25 Aralık 2014 Perşembe

3 TEMMUZ’DAN BUGÜNE FENERBAHÇE

UYANIŞ, AYAĞA KALKIŞ, YÜRÜYÜŞ…


Redaksiyon Dergisi - Sayı:6 - Şubat 2014

Uyanış

En klasik tabirle Türkiye gibiydi Fenerbahçe camiası. İçinde bu ülkeye dair ne varsa barındırır, halk ne tarafa kayarsa o yöne doğallığında eğilirdi. Bir yanıyla Mustafa Kemal’in takımı diye övünülürken diğer yanıyla Erdoğan’ın kazandığı seçimi ‘Türkiye’ye yakışan Fenerli başbakan’ pankartıyla karşılardı. Ama tribün her zaman tribündü ve kendine has kültürü vardı. 90’ların hızlı sağcılaşma döneminde Kadıköy tribünlerine bindirilen Ülkücü kıtalara direnç gösteren ise yine tribünlerdi.

Ne olduysa 3 Temmuz 2011 günü oldu ve bir daha kapatmamak üzere gözlerini açtı koca camia.

O pazar sabahı bir tutukluluğa uyandı Fenerbahçeliler. Anlamadıkları ama başlarından aşağı kaynar kazanların boşaldığı bir sabaha uyandılar. Kulübe baskın yapılmış, başkan Aziz Yıldırım ve bazı yöneticiler gözaltına alınmıştı. Ortada dolaşan iddia kazanılmış bir şampiyonluğun şike ile elde edildiğine dairdi. O kadar çok şey yazılıp söyleniyordu ki kısacık sürede olayın şokunu yaşayan insanlar hiçbirşeyi mukayese edemez bir sersemliğe mahkum olmuşlardı.

Türkiye futbolunun kirli yapısını bilenler için sürpriz olmayan bir müdahaleydi ama yapının gerçekte temiz olan bir yanı da yoktu. İlk ayılma tam da o anda başladı. Fenerbahçe bu kirli sistemde bir parçaysa diğerleri neydi?

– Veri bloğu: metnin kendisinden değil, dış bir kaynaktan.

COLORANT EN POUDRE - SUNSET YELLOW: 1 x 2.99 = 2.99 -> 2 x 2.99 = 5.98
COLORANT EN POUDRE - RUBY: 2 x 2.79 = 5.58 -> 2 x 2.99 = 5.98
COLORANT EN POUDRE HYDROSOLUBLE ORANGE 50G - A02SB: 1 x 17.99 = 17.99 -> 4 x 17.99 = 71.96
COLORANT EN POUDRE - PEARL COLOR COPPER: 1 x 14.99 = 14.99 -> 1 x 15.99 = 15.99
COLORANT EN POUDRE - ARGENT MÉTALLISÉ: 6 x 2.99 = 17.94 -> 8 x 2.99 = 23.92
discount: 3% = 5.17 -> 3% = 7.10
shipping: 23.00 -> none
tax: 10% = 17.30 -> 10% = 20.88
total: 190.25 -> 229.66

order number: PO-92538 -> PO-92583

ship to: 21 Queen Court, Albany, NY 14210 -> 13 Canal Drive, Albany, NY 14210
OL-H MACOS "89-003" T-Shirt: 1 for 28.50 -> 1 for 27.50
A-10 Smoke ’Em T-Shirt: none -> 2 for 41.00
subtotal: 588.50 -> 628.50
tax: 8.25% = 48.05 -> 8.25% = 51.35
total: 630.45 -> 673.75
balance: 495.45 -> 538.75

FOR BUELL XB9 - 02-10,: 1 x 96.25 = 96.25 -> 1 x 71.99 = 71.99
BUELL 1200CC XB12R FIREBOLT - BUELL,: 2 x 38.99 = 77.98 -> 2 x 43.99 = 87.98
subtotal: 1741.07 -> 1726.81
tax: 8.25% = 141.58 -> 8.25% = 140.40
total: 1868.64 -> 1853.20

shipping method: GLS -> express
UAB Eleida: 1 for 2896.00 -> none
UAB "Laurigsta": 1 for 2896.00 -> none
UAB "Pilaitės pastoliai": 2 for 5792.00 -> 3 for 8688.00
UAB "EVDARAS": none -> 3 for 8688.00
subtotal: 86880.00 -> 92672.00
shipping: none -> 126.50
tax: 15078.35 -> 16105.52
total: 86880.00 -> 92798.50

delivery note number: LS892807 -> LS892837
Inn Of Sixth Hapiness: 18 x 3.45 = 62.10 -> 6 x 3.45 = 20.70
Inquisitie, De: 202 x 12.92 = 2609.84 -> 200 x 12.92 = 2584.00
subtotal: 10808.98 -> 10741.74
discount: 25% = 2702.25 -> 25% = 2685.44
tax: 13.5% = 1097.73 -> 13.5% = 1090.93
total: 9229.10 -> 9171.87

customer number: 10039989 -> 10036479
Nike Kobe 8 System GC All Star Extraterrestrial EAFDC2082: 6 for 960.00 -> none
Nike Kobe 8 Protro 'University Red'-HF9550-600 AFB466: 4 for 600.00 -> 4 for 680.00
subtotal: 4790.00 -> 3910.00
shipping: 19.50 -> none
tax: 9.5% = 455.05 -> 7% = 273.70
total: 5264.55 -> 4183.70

Bu düşünce, son dönem davalarını izleyenlerin deneyimleriyle birleşince yavaş yavaş yerini ikna olmaz bir anlayışa bıraktı. Ortaya atılan iddialar öncelikle Fenerbahçe taraftarı tarafından yeni sorular ve gittikçe altı boşalan iddialar haline geldi.

Fenerbahçe camiasının büyük kısmı tarafından sevilen ama herkesi de kapsadığını söyleyemeyeceğimiz başkan bu süreçte gösterdiği tutum ile bir anda lider pozisyonuna geçti. Ve tam da o anda Özel Yetkili Mahkemeler’in işleyiş biçimi kimseyi şaşırtmamak üzere Ergenekon, Balyoz, KCK, Devrimci Karargah davalarında izlenen yollardan geçerek akla karayı, sapla samanı birbirine kata kata bilinçleri çorba etmek üzere organize bir çabaya girdi.

Yaşananları benzeştirerek yapılan operasyonun tüm parçaları kapsamaması kafalarda soru işaretleri oluştururken ÖYM’ler ve soruşturmayı sürdüren savcılar, ortaya muğlak ve belirsiz kanıtlar süren Emniyet Fenerbahçe camiasındaki ilgiyi de haliyle iktidar bloğu ve Gülen Cemaati üzerine yoğunlaştırdı. Operasyonun ilk şokunun atlatılması ile Fenerbahçe camiası açısından sorunun da adı konmuş oldu: Fenerbahçe’yi ele geçirme operasyonu.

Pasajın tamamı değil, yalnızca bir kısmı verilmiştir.